Historians estimate that the founder of Buddhism, Siddhartha Gautama, lived from 566(?) to 480(?) B.C. The son of an Indian warrior-king, Gautama led an extravagant life through early adulthood, reveling in the privileges of his social caste. But when he bored of the indulgences of royal life, Gautama wandered into the world in search of understanding. After encountering an old man, an ill man, a corpse and an ascetic, Gautama was convinced that suffering lay at the end of all existence. He renounced his princely title and became a monk, depriving himself of worldly possessions in the hope of comprehending the truth of the world around him. The culmination of his search came while meditating beneath a tree, where he finally understood how to be free from suffering, and ultimately, to achieve salvation. Following this epiphany, Gautama was known as the Buddha, meaning the "Enlightened One." The Buddha spent the remainder of his life journeying about India, teaching others what he had come to understand.

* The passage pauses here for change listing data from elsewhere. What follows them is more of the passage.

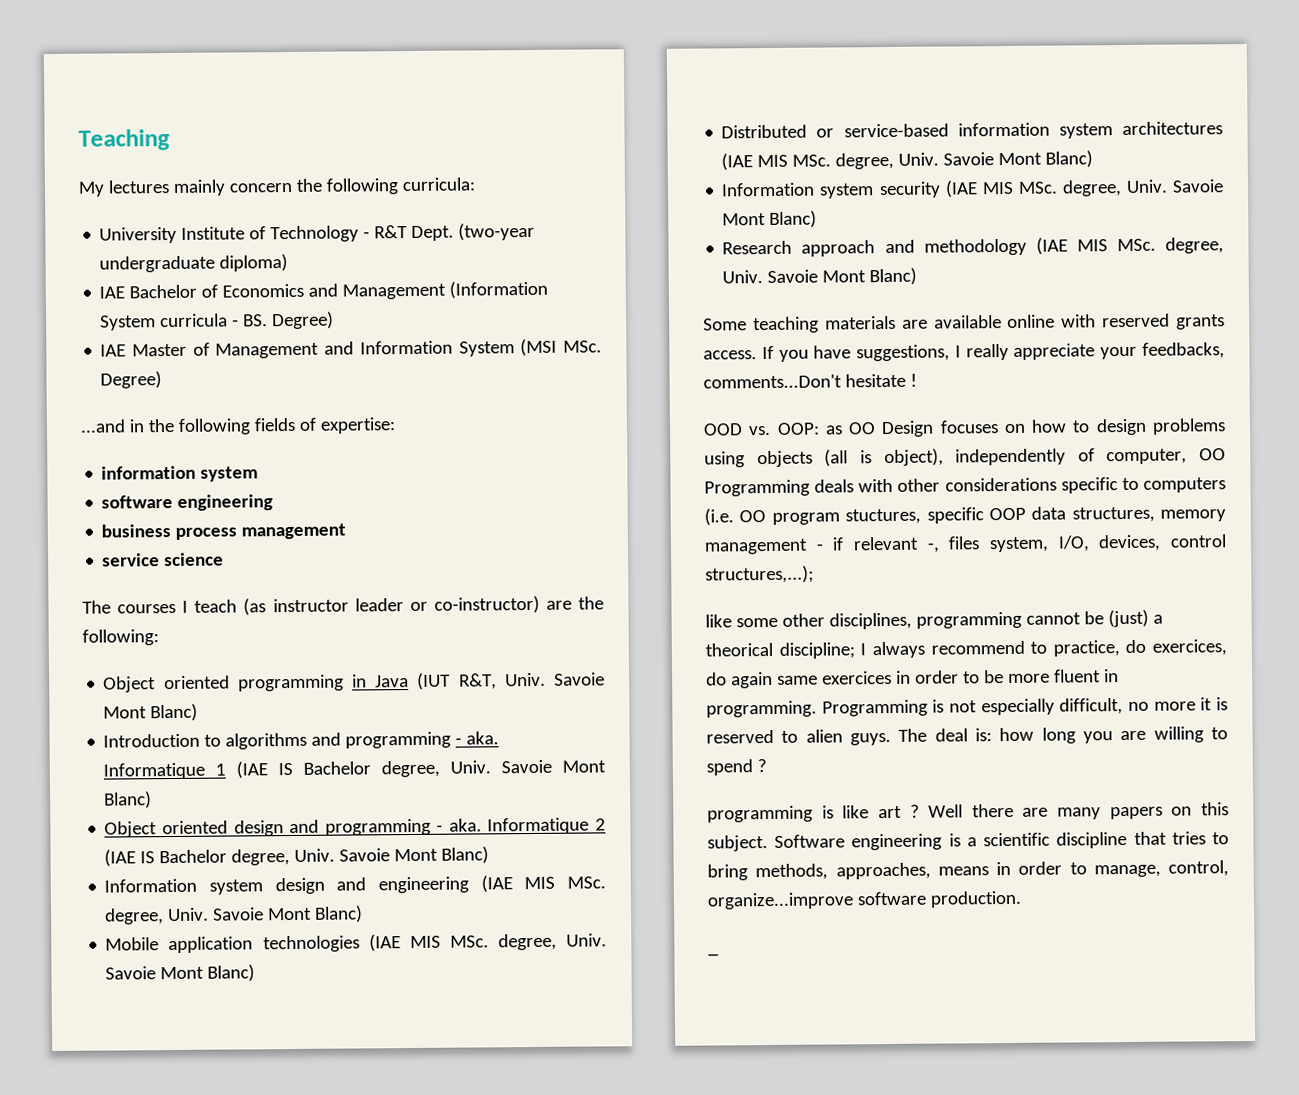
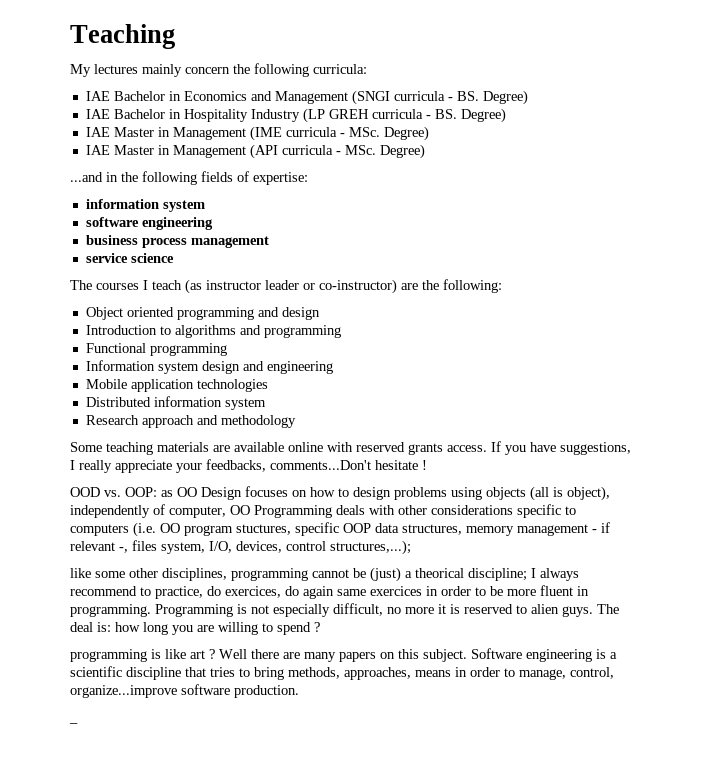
[99,222,536,244] [99,254,289,273] [99,280,549,300] [100,315,157,331] University Institute of Technology - R&T Dept. (two-year undergraduate diploma) // IAE Bachelor of Economics and Management (Information System -> [85,90,528,105] [85,108,369,123] IAE Bachelor in Economics and Management (SNGI curricula - BS. Degree) // IAE Bachelor in Hospitality Industry (LP GREH
[192,338,558,359] of Management and Information System (MSI -> [157,126,429,141] [85,144,341,159] in Management (IME curricula - MSc. Degree) // IAE Master in Management (API curricula -
[351,672,605,690] [103,703,199,722] in Java (IUT R&T, Univ. Savoie Mont Blanc) -> [257,307,320,320] and design
[455,731,500,745] [103,759,607,780] [104,791,153,809] [104,817,606,838] [104,846,490,867] - aka. Informatique 1 (IAE IS Bachelor degree, Univ. Savoie Mont Blanc) // Object oriented design and programming - aka. Informatique 2 (IAE IS Bachelor degree, Univ. Savoie Mont Blanc) -> [85,343,227,356] // Functional programming
[480,875,606,893] [105,905,364,925] [105,933,607,954] [105,964,256,982] (IAE MIS MSc. degree, Univ. Savoie Mont Blanc) // Mobile application technologies (IAE MIS MSc. degree, Univ. Savoie Mont Blanc) -> [85,379,268,392] // Mobile application technologies
[816,121,1223,139] [721,150,1094,171] [721,179,1224,199] [722,210,818,228] [722,237,1224,257] [722,267,918,286] or service-based information system architectures (IAE MIS MSc. degree, Univ. Savoie Mont Blanc) // Information system security (IAE MIS MSc. degree, Univ. Savoie Mont Blanc) // Research approach and methodology (IAE MIS MSc. degree, Univ. Savoie Mont Blanc) -> [153,396,266,410] [85,415,296,428] information system // Research approach and methodology

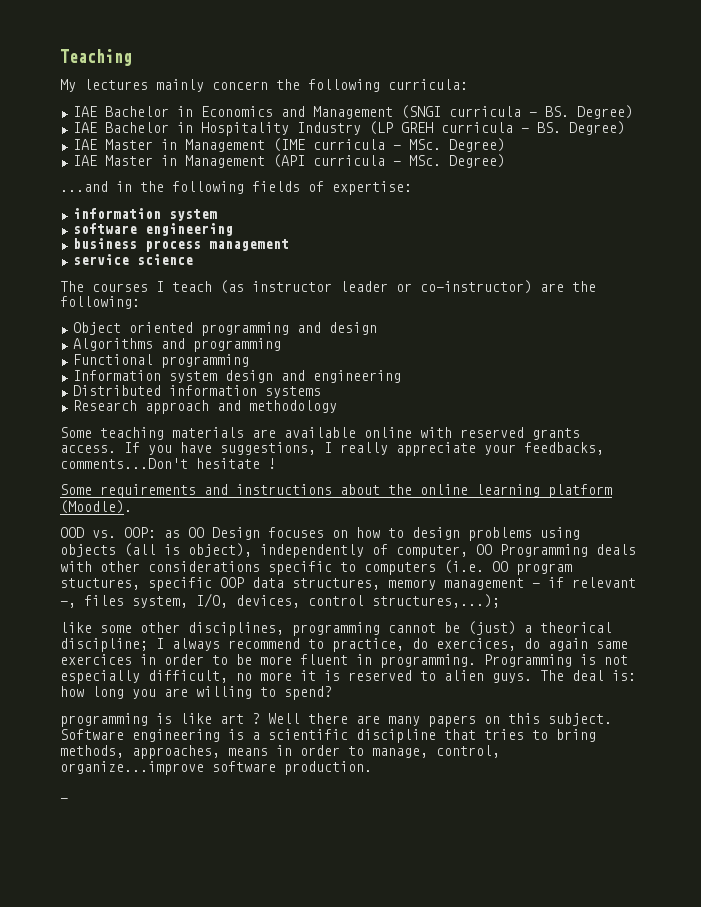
[85,325,236,338] Introduction to algorithms -> [72,338,153,351] Algorithms
[85,379,268,392] // Mobile application technologies -> (401, 376) none
[224,398,266,410] system -> [264,386,321,398] systems
(427, 465) none -> [60,484,612,498] [60,500,132,514] // Some requirements and instructions about the online learning platform (Moodle).
[277,622,320,635] spend ? -> [284,686,332,700] spend?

The Four Noble Truths comprise the essence of Buddha's teachings, though they leave much left unexplained. They are the truth of suffering, the truth of the cause of suffering, the truth of the end of suffering, and the truth of the path that leads to the end of suffering. More simply put, suffering exists; it has a cause; it has an end; and it has a cause to bring about its end. The notion of suffering is not intended to convey a negative world view, but rather, a pragmatic perspective that deals with the world as it is, and attempts to rectify it. The concept of pleasure is not denied, but acknowledged as fleeting. Pursuit of pleasure can only continue what is ultimately an unquenchable thirst. The same logic belies an understanding of happiness. In the end, only aging, sickness, and death are certain and unavoidable.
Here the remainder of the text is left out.